In regards to why the PO4 test measures as it does, you should try to measure a known dose of PO4 into known clean (DI or RO, not tap) water, then see what the test says. Folks can help with this or you can use many online calculators (say, using a 1 gallon or 0.5L or whatever container as your tank volume). One other reason folks suggest not using kits is that often times it is cheaper to buy a scale, a couple containers with volume markings, and be much more accurate while still having cash left over for other hobby stuff.


----------



## trag (Jan 9, 2008)

Thank you for the advice. I appreciate the help and the chance to chat about this. Specific comments below.



wet said:


> 2) You should stop using pH buffers because this is stressful to fish and less important to (most) plants. Remember stability is more important than a number.


Until I started having this problem I didn't worry about it. Although 6.0 pH does seem a little low. Still, the fish didn't seem to mind. On the subject of stability, though, water changes are likely to bump that low pH up suddenly. Something buffered closer to the tap water (almost exactly 7.0) would probably be more stable. Is there any harm in pH buffers once one has hit a stable mark, assuming one can maintain it?



wet said:


> 3) When you see symptoms in your plants and suspect a nutrient limitation, like you've suggested with P here, and the only thing stopping you is a test or some number, dose it anyway.


Okay. That sounds like a plan. Thank you.



wet said:


> (I think your problem is probably CO2 because if I'm gambling I'm going with the thing that's ~40% of plant mass. But I think you're right about likely PO4 limitation, especially if your plants were growing well before. But, unless this is designed to be a Natural or lower uptake tank, you should always think about and check CO2 first.)
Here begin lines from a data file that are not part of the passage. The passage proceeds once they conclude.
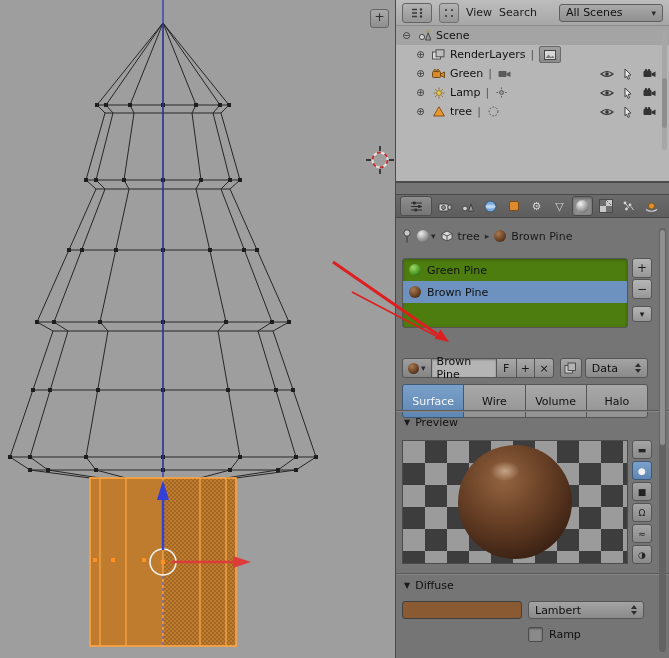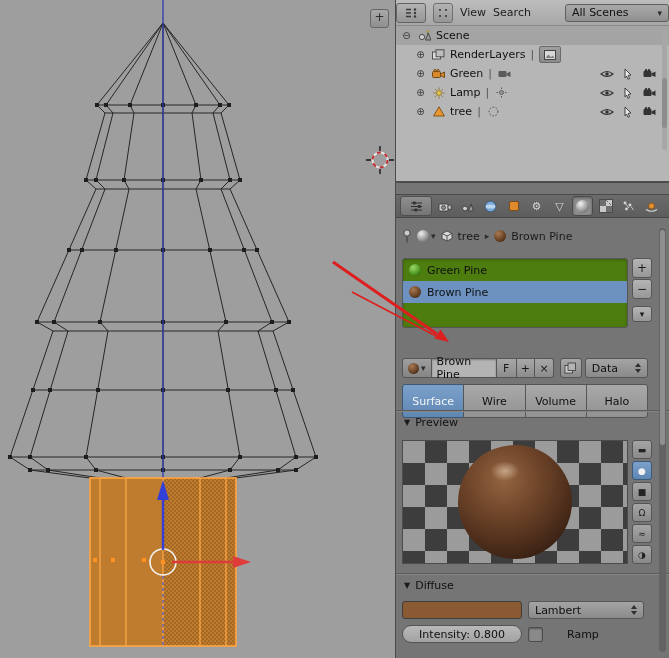"View" .out-header { padding: 0 0 -> 0 6px }
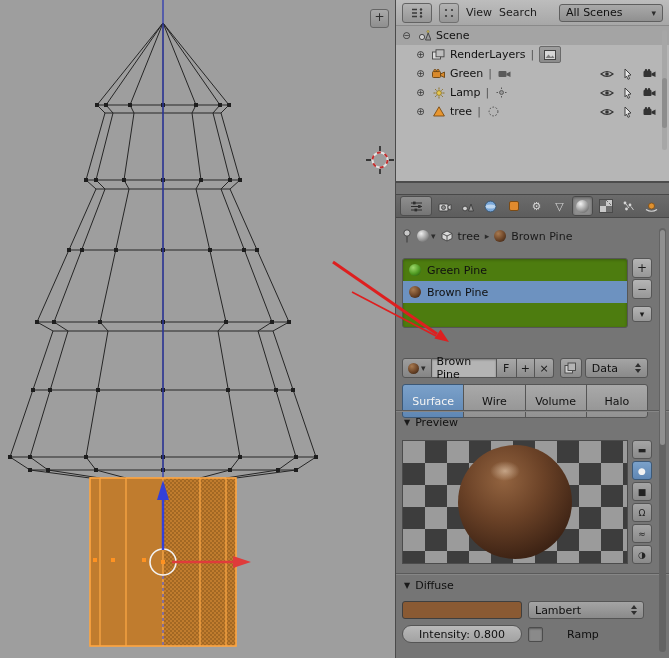"Intensity: 0.800" div.slider { html: <div>Intensity: 0.800</div> -> none }
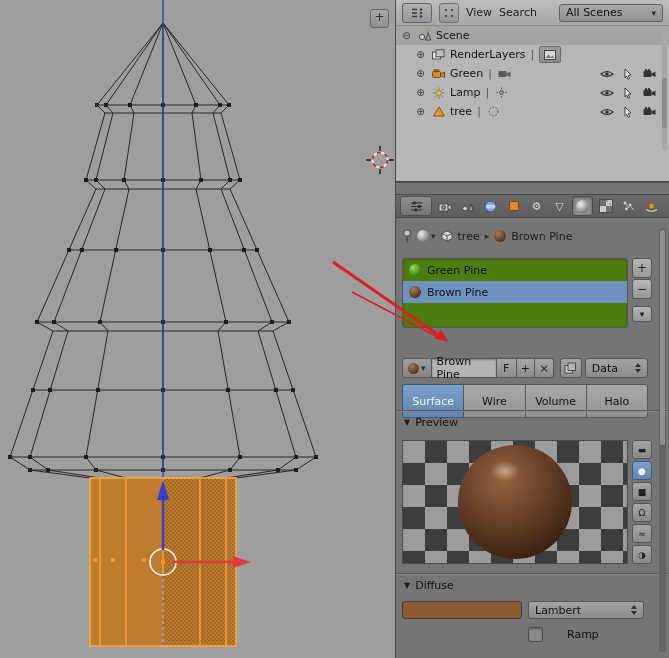"Ramp" .rampchk { gap: 24px -> 6px }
Yes, it is a natural (or at least non-CO2 supplemented) tank and the plants did grow great for two or three months. I suppose they could have been using up some kind of carbonate reservoir. I've looked at the info on CO2 and I'm considering it, but I'd really rather not. I don't need my plants to grow faster than anything, I just want them to stop dieing at this point. The light on the 30 gallon in question is a pair of 30 watt T8 bulbs. They're on about 10 hours a day with a 4 hour break in the middle. Hmmm. That adds up to 14 and I think the interval is actually 13; first on at 7:30AM, Last off at 8:30PM.



wet said:


> A little tangent: sometimes, when folks say "Throw out your test kit," I think it turns off gardeneres because they interpret this to suggest EI does crazy math things or implies it is so perfect it doesn't need a test. I've always thought of the saying as something entirely different: that plant and fauna health is the only test that matters.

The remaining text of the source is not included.